TeamQuest Corporation

What is Nonlinear Regression:Linear Least Square Error Regression of Multi Variable Function (Part II)

A simple form of multi variable function is a 2-variable function expressed as

f(x_1,x_2)=a_0+a_1x_1+a_2x_2.
(1)

The Sum of Square Error function for a set of measurements \{(\{x_{1j},x_{2j}\},\hat{f}(x_{1j},x_{2j}))|j=1,2,3,...,M\}, where \hat{f} is the measurement of f and M is the number of measurements, is

S(a_0,a_1,a_2)=\sum_{j=1}^M[\hat{f}(x_{1j},x_{2j})-a_0-a_1x_{1j}-a_2x_{2j}]^2.
(2)

The expanded form of the right hand side (RHS) of Eq.(2) is

\sum_{j=1}^M[\hat{f}(x_{1j},x_{2j})-a_0-a_1x_{1j}-a_2x_{2j}]^2=a_0^2\sum_{j=1}^M1+ a_1^2\sum_{j=1}^Mx_{1j}^2+a_2^2\sum_{j=1}^Mx_{2j}^2-2a_0\sum_{j=1}^M\hat{f}(x_{1j},x_{2j})-2a_1\sum_{j=1}^M\hat{f}(x_{1j},x_{2j})x_{1j}-2a_2\sum_{j=1}^M\hat{f}(x_{1j},x_{2j})x_{2j}+2a_0a_1\sum_{j=1}^Mx_{1j}+2a_0a_2\sum_{j=1}^Mx_{2j}+2a_1a_2\sum_{j=1}^Mx_{1j}x_{2j}+\sum_{j=1}^M[\hat{f}(x_{1j},x_{2j})]^2.
(3)

To further simplify the example, assume that the constant term in the linear function of Eq.(1) is zero (i.e., a_0=0). Then Eq.(3) is rewritten as

\sum_{j=1}^M[\hat{f}(x_{1j},x_{2j})-a_1x_{1j}-a_2x_{2j}]^2=a_1^2\sum_{j=1}^Mx_{1j}^2+a_2^2\sum_{j=1}^Mx_{2j}^2-2a_1\sum_{j=1}^M\hat{f}(x_{1j},x_{2j})x_{1j}-2a_2\sum_{j=1}^M\hat{f}(x_{1j},x_{2j})x_{2j}+2a_1a_2\sum_{j=1}^Mx_{1j}x_{2j}+\sum_{j=1}^M[\hat{f}(x_{1j},x_{2j})]^2.
(4)

In the previous post, the graph was like a vertical slice of a bowl. Figure 1 shows inside of the seed holder of an avocado as bowl shape.

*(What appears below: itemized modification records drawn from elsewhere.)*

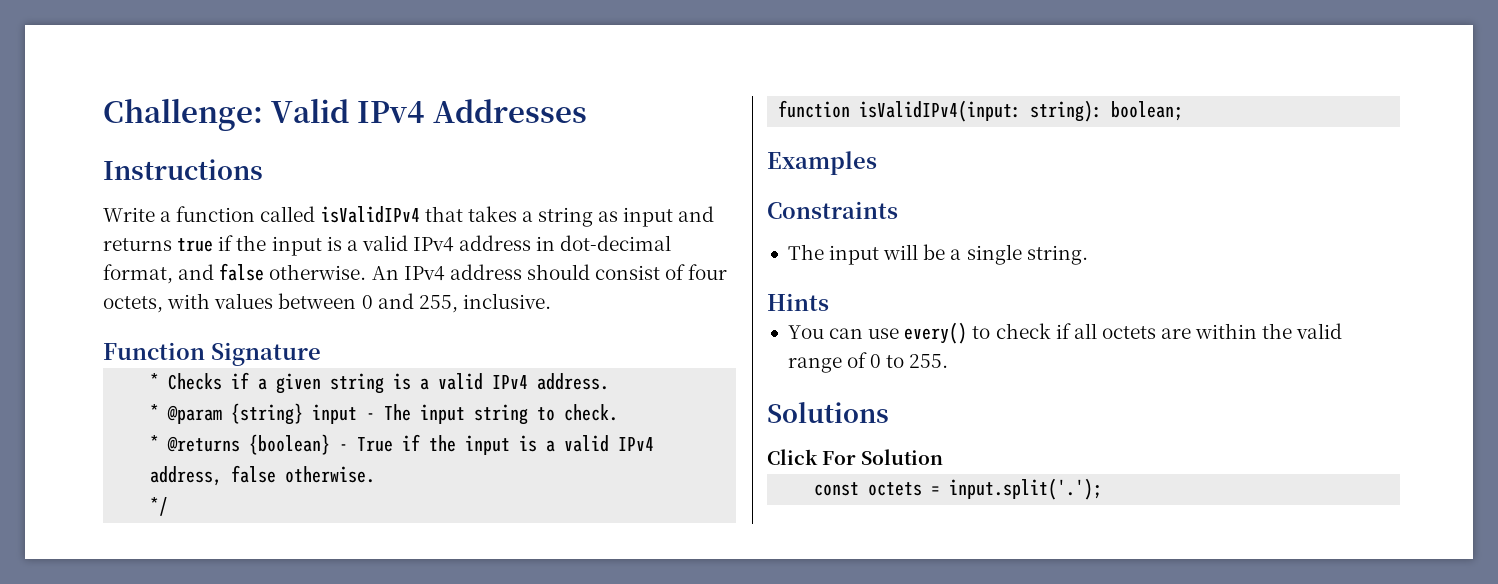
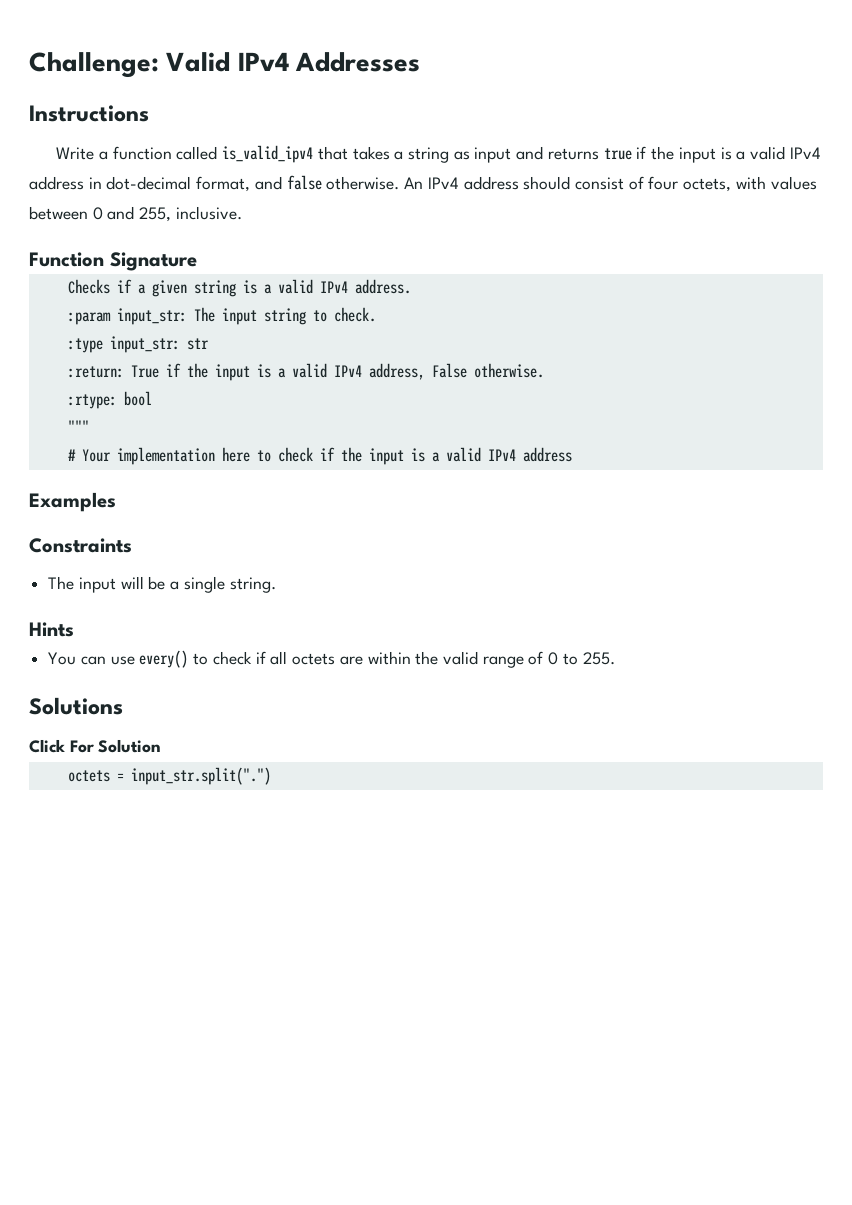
- Write a function called isValidIPv4 that takes a string as input and returns true if the input is a valid IPv4 address in dot-decimal format, and false otherwise.
+ Write a function called is_valid_ipv4 that takes a string as input and returns true if the input is a valid IPv4 address in dot-decimal format, and false otherwise.
- * Checks if a given string is a valid IPv4 address.
+ Checks if a given string is a valid IPv4 address.
- * @param {string} input - The input string to check.
+ :param input_str: The input string to check.
- * @returns {boolean} - True if the input is a valid IPv4 address, false otherwise.
+ :type input_str: str
+ :return: True if the input is a valid IPv4 address, False otherwise.
- */
- function isValidIPv4(input: string): boolean;
+ :rtype: bool
+ """
+ # Your implementation here to check if the input is a valid IPv4 address
- const octets = input.split('.');
+ octets = input_str.split(".")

Figure 1: Seed holder surface as an example of a bowl shape.

 

Figure 2 shows how a vertical slice of bowl would look like in the length wise quarter slice of avocado.

Figure 2: Seed holder surface of the quarter slice as the shape of a vertical slice of a bowl.

 

In this case, the graph is like a 3-dimensional bowl as shown in Figure 3. The heatmap surface of Figure 3 is similar to the seed holder surface of the half of an avocado in Figure 1. In Figure 3, the

Figure 3: Quadratic polynomial Square Error function with positive leading coefficient for a function of 2 random variables

 

graph of  4x^2+4y^2-8x-8y+2xy+4 is displayed as an example of a polynomial of two input variables. To compare this as a function with the Sum of Square Error function of a function with two input random variables, replace x by a_1 and y by a_2. The minimum is a point at the bottom of the bowl of Figure  3. The base of the bowl is not a perfect circle in Figure 3. The heat map of the surface in the top part of Figure 3 shows the lowest value of the surface is possibly a negative value. In the lower part of Figure 3, the red color contour line at the center is for -0.1. A contour line is  a line joining all the points at same height at z-axis assuming that the bottom of the bowl is touching the horizontal plane of x-axis and y-axis. Any smaller value is so small that drawing an ellipse is not possible. Also, it is not possible to draw a point size ellipse, which would represent the minimum point of the surface of Figure 3. The smallest ellipse representing the value of -0.1 in Figure 3 indicates that the lowest point can be found in the area encircled by the contour line for -0.1. From the lower part of Figure 3, the center of the contour line at level -0.1 seems to be very close to the origin of the horizontal surface formed by x-axis and y-axis. The values of the other contour lines are listed in the right side above the lower part of Figure 3.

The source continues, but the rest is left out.